State how many lines of the entries hold the string "Ashford". Reply with the number alone.

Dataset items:
◆ ◆ ◆ ◆ ◆ ◆ ◆

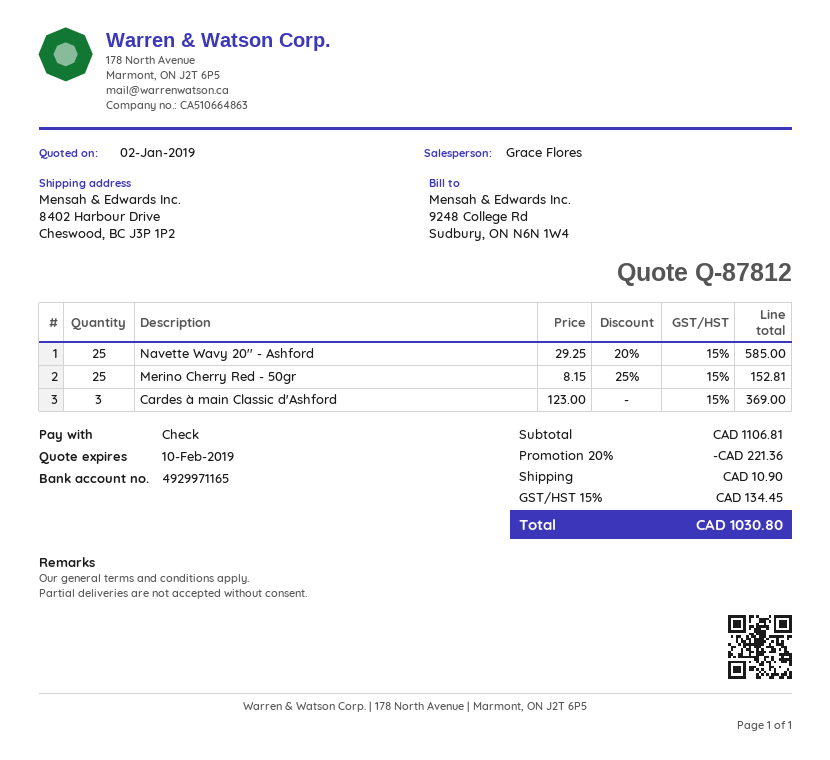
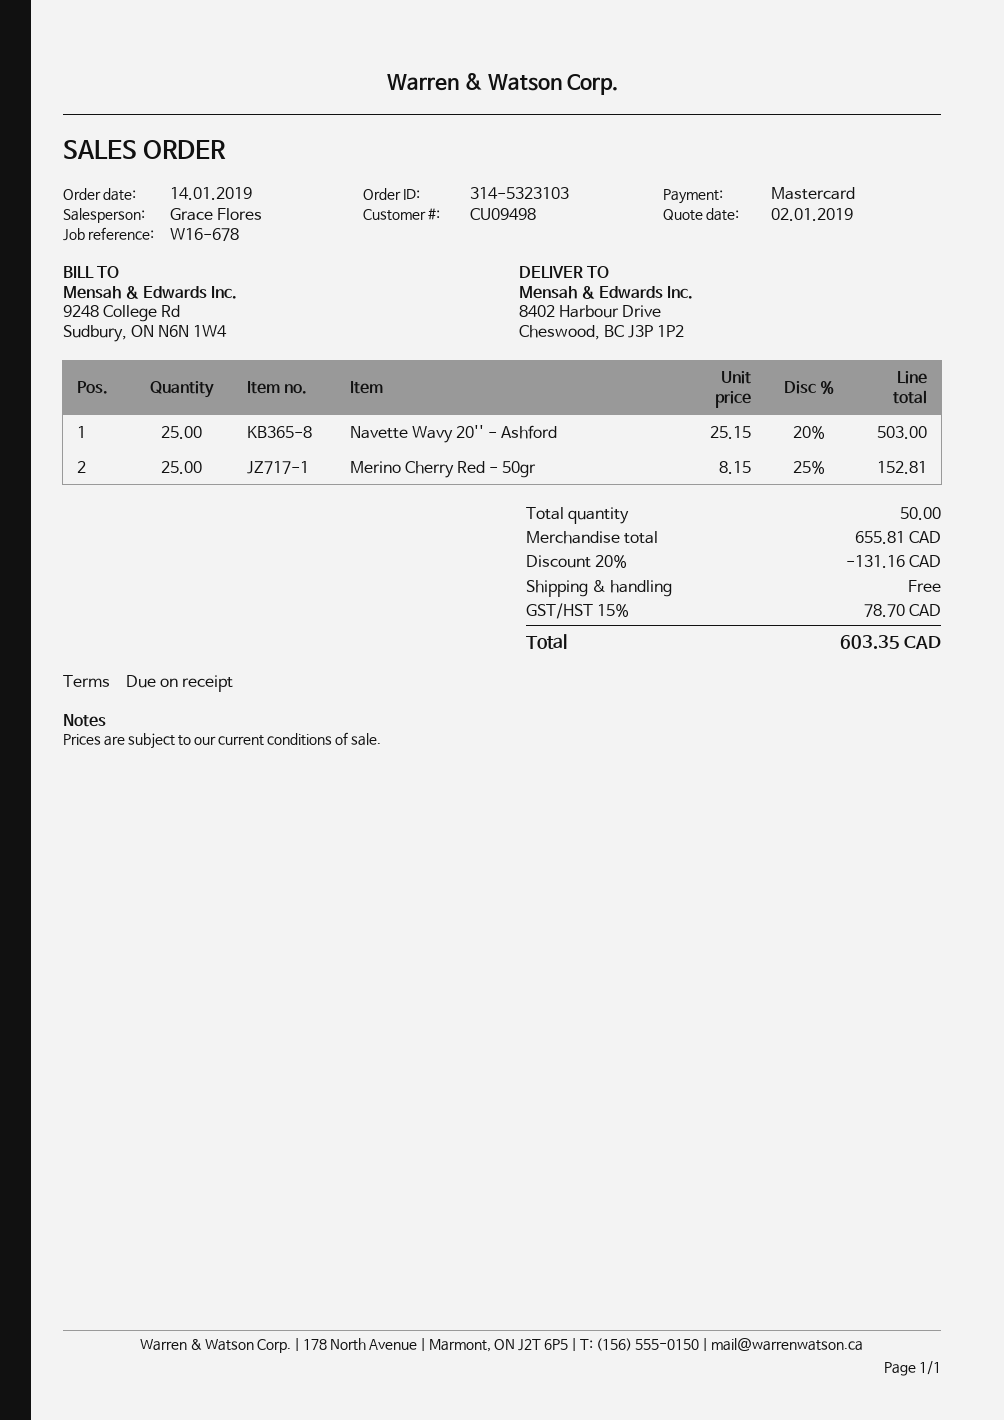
payment method: cheque -> Mastercard
Navette Wavy 20'' - Ashford: 25 x 29.25 - 20% = 585.00 -> 25 x 25.15 - 20% = 503.00
Cardes à main Classic d'Ashford: 3 x 123.00 = 369.00 -> none
subtotal: 1106.81 -> 655.81
discount: 20% = 221.36 -> 20% = 131.16
shipping: 10.90 -> 0.00
tax: 15% = 134.45 -> 15% = 78.70
total: 1030.80 -> 603.35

◆ ◆ ◆ ◆ ◆ ◆ ◆

Solution for this exercise →
2